Bestellinformation
| Produkt | Katalog # | EINHEIT | Preis | ANZAHL | Favoriten | |
Slit3 Double Nickase Plasmid (h) | sc-402553-NIC | 20 µg | $410.00 | |||
Slit3 Double Nickase Plasmid (h2) | sc-402553-NIC-2 | 20 µg | $410.00 |
SLIT3 kodiert Slit3, ein sezerniertes Leitsignal, das hauptsächlich über ROBO-Rezeptoren wirkt und die Axonleitbahnfindung, neuronale Migration und Gewebemusterbildung reguliert. Neben der Entwicklung des Nervensystems trägt SLIT3 zur Zell-Zell-Kommunikation bei und beeinflusst dabei die Zytoskelettdynamik, gerichtete Motilität sowie die Organisation von Gefäß- und Bindegewebe. Die Slit/ROBO-Signalgebung überschneidet sich mit Rho-GTPase- und fokale-Adhäsion-assoziierten Prozessen, die Adhäsions- und Migrationsprogramme in verschiedenen Zelltypen prägen. Eine dysregulierte SLIT3-Expression oder veränderte Aktivität des Signalwegs wurde mit veränderten Entwicklungsphänotypen in Verbindung gebracht und in Kontexten untersucht, die abnorme Zellmigration und Tumorbiologie betreffen.
Slit3 Das Double-Nickase-Plasmid (h) besteht aus einem aufeinander abgestimmten Plasmidpaar, das für die hochspezifische Bearbeitung des SLIT3-Lokus in human-Zelllinien entwickelt wurde.
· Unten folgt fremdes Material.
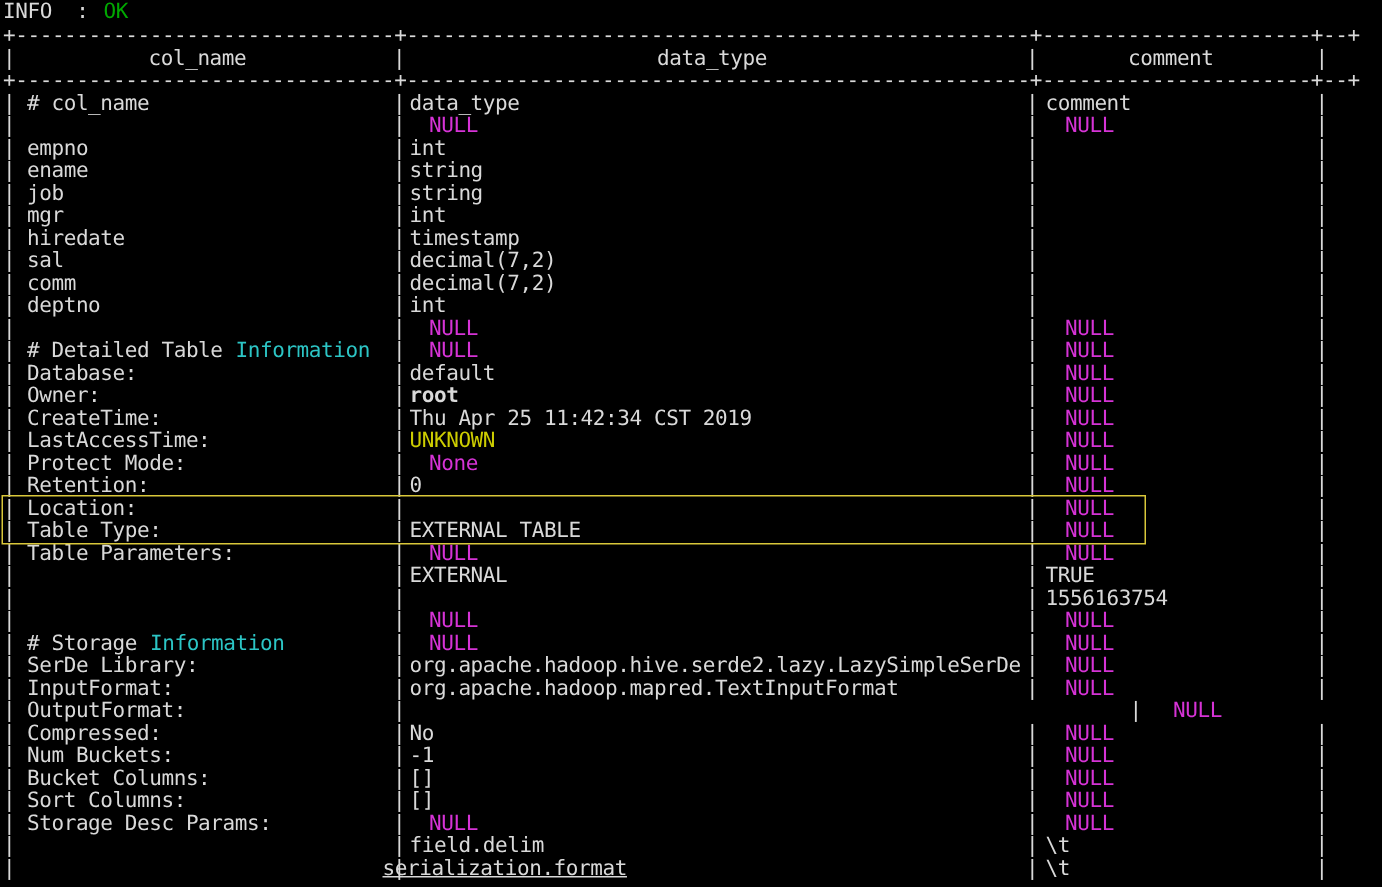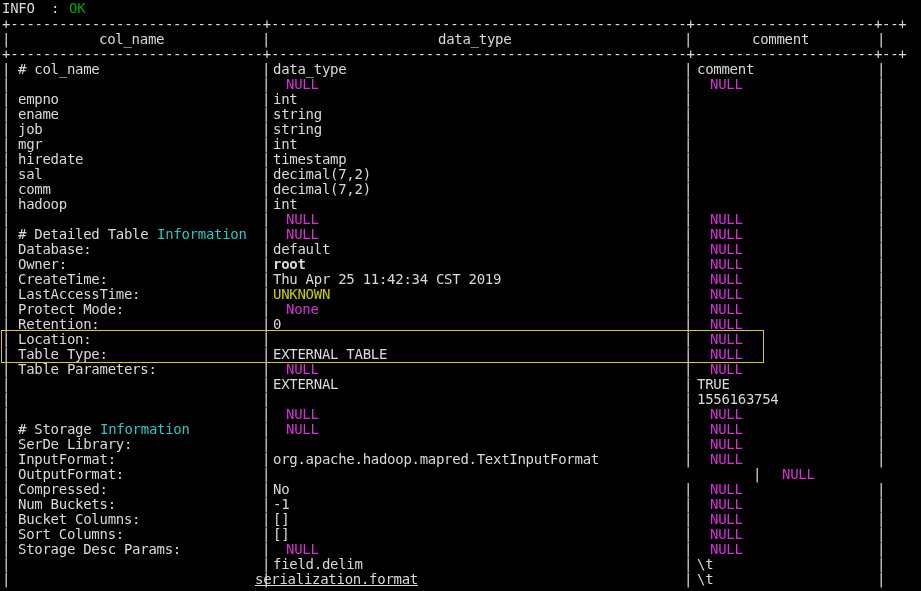--- a/index.html
+++ b/index.html
@@ -119,7 +119,7 @@
       <span class="seg c-fg" style="left: 262px;">|</span>
       <span class="seg c-fg" style="left: 684px;">|</span>
       <span class="seg c-fg" style="left: 877px;">|</span>
-      <span class="seg c-fg" style="left: 18px;">hadoop</span>
+      <span class="seg c-fg" style="left: 18px;">deptno</span>
       <span class="seg c-fg" style="left: 273px;">int</span>
     </div>
     <div class="tl" style="top: 212px;">

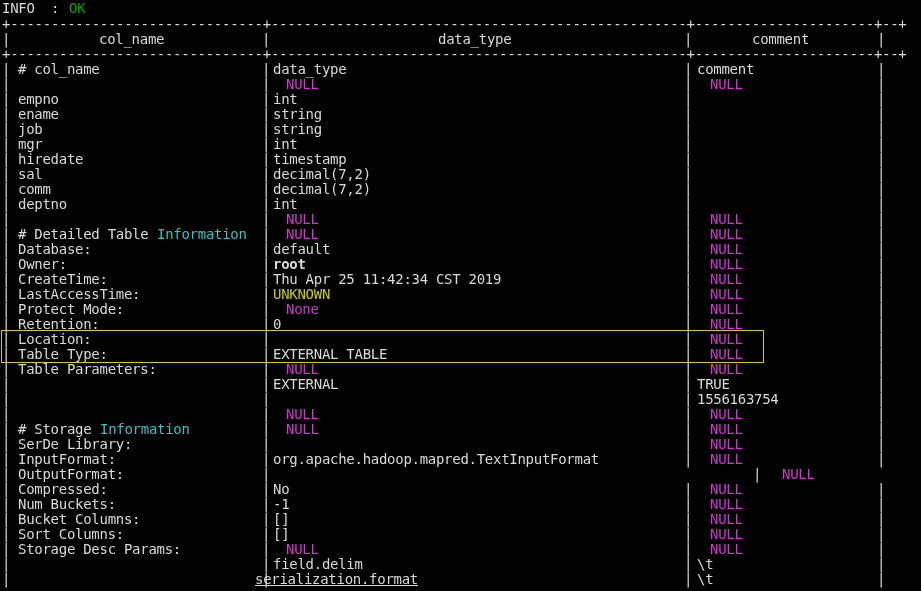--- a/index.html
+++ b/index.html
@@ -259,6 +259,7 @@
       <span class="seg c-fg" style="left: 684px;">|</span>
       <span class="seg c-fg" style="left: 877px;">|</span>
       <span class="seg c-fg" style="left: 18px;">SerDe Library:</span>
+      <span class="seg c-fg" style="left: 273px;">org.apache.hadoop.hive.serde2.lazy.LazySimpleSerDe</span>
       <span class="seg c-magenta" style="left: 697px;">NULL</span>
     </div>
     <div class="tl" style="top: 452px;">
Jedes Plasmid exprimiert eine Cas9-D10A-Nickase und eine spezifische sgRNA, die auf entgegengesetzte DNA-Stränge innerhalb von SLIT3 abzielt. Wenn sie auf benachbarte Stellen auf entgegengesetzten DNA-Strängen gerichtet sind, erzeugen die beiden Nickasen versetzte Einzelstrang-Schnitte, die zusammen einen versetzten Doppelstrangbruch erzeugen, was eine koordinierte On-Target-Aktivität beider Guides erfordert. Der resultierende DNA-Bruch wird durch endogene zelluläre Reparaturwege behoben, meist durch nicht-homologe Endverknüpfung (NHEJ), was zu Insertionen oder Deletionen führt, die die SLIT3-Funktion stören. Durch die Notwendigkeit einer doppelten sgRNA-Bindung am Zielort erhöht der Doppel-Nick-Ansatz die Spezifität der Bearbeitung und bietet eine komplementäre CRISPR-Strategie für Anwendungen, bei denen eine zusätzliche Kontrolle über die Zielgenauigkeit gewünscht ist.
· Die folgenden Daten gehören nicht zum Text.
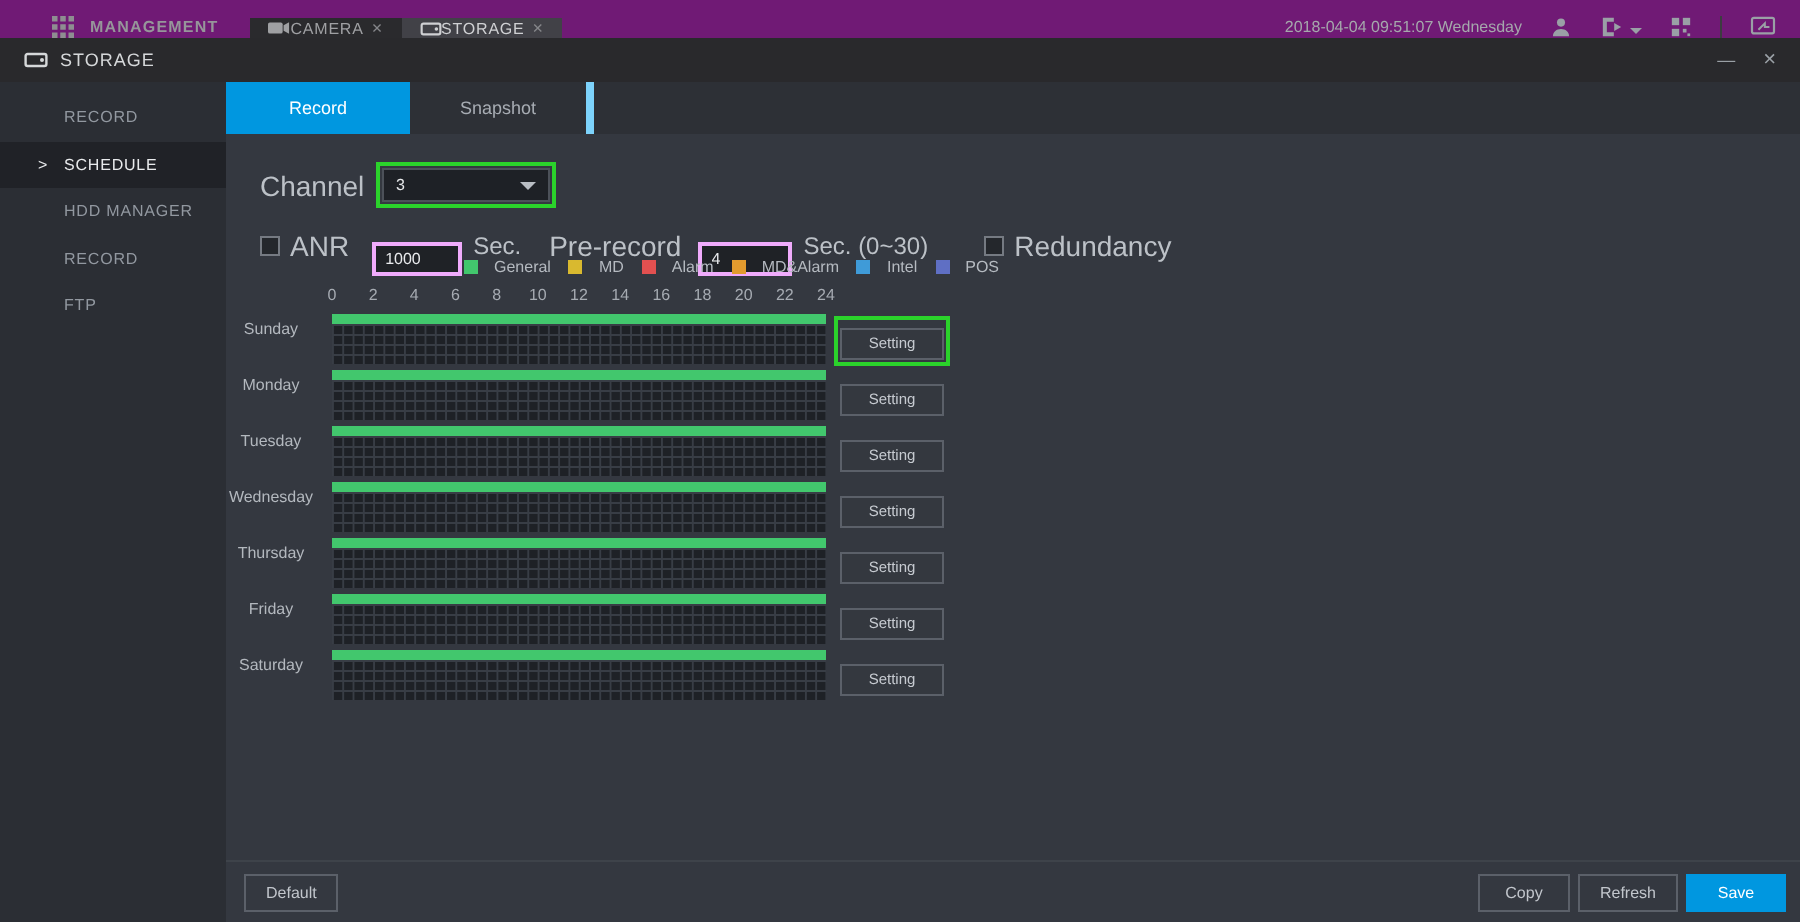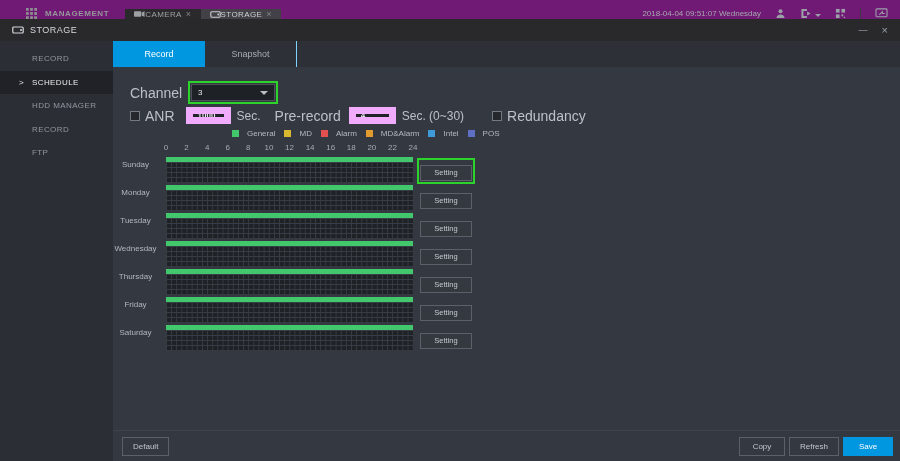--- a/index.html
+++ b/index.html
@@ -41,7 +41,7 @@
   
   .content-tabs { position:absolute; top:0; left:0; right:0; height:26px; background:#2d3036; display:flex; }
   .ctab { width:92px; display:flex; align-items:center; justify-content:center; font-size:9px;
-          color:#a7acb3; cursor:pointer; border-right:1px solid #7dd3fc; }
+          color:#a7acb3; cursor:pointer; border-right:4px solid #7dd3fc; }
   .ctab.active { background:#0097e0; color:#ffffff; border-right:none; }
 
   

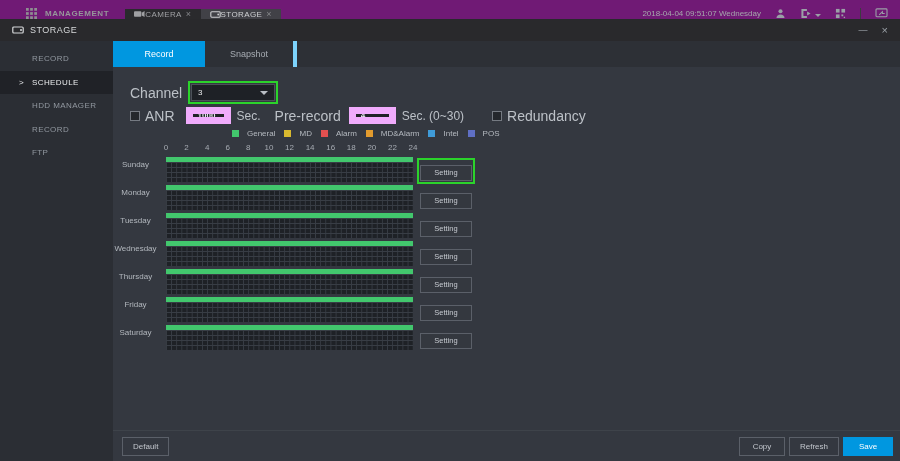--- a/index.html
+++ b/index.html
@@ -57,8 +57,8 @@
 
   .anr-row { position:absolute; top:66px; left:17px; display:flex; align-items:center; }
   .checkbox { width:10px; height:10px; border:1px solid #757a82; background:#24272c; flex:none; cursor:pointer; }
-  .txt-input { height:17px; background:#1f2226; border:7px solid #f0abfc; color:#e8eaec;
-               font-size:8px; font-weight:bold; padding:0 5px; font-family:"Liberation Sans",sans-serif; }
+  .txt-input { height:17px; background:#1f2226; border:2px solid #f0abfc; color:#e8eaec;
+               font-size:8px; font-weight:normal; padding:0 5px; font-family:"Liberation Sans",sans-serif;margin-top:14px; }
   .in-anr { width:45px; margin-left:11px; }
   .in-pre { width:47px; margin-left:8px; }
   .unit { font-size:12px; color:#bcc1c7; margin-left:6px; }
Um eine effiziente Identifizierung editierter Zellen zu unterstützen, kodiert ein Plasmid GFP zur fluoreszierenden Visualisierung transfizierter Populationen, während das Begleitplasmid ein Puromycin-Resistenzgen für die Antibiotika-Selektion trägt. Zusammen unterstützen diese Merkmale eine effiziente Anreicherung co-transfizierter Populationen und vereinfachen die Validierung von Klonen mit SLIT3-Störung.
Nur für Forschungszwecke. Nicht für diagnostische oder therapeutische Zwecke bestimmt.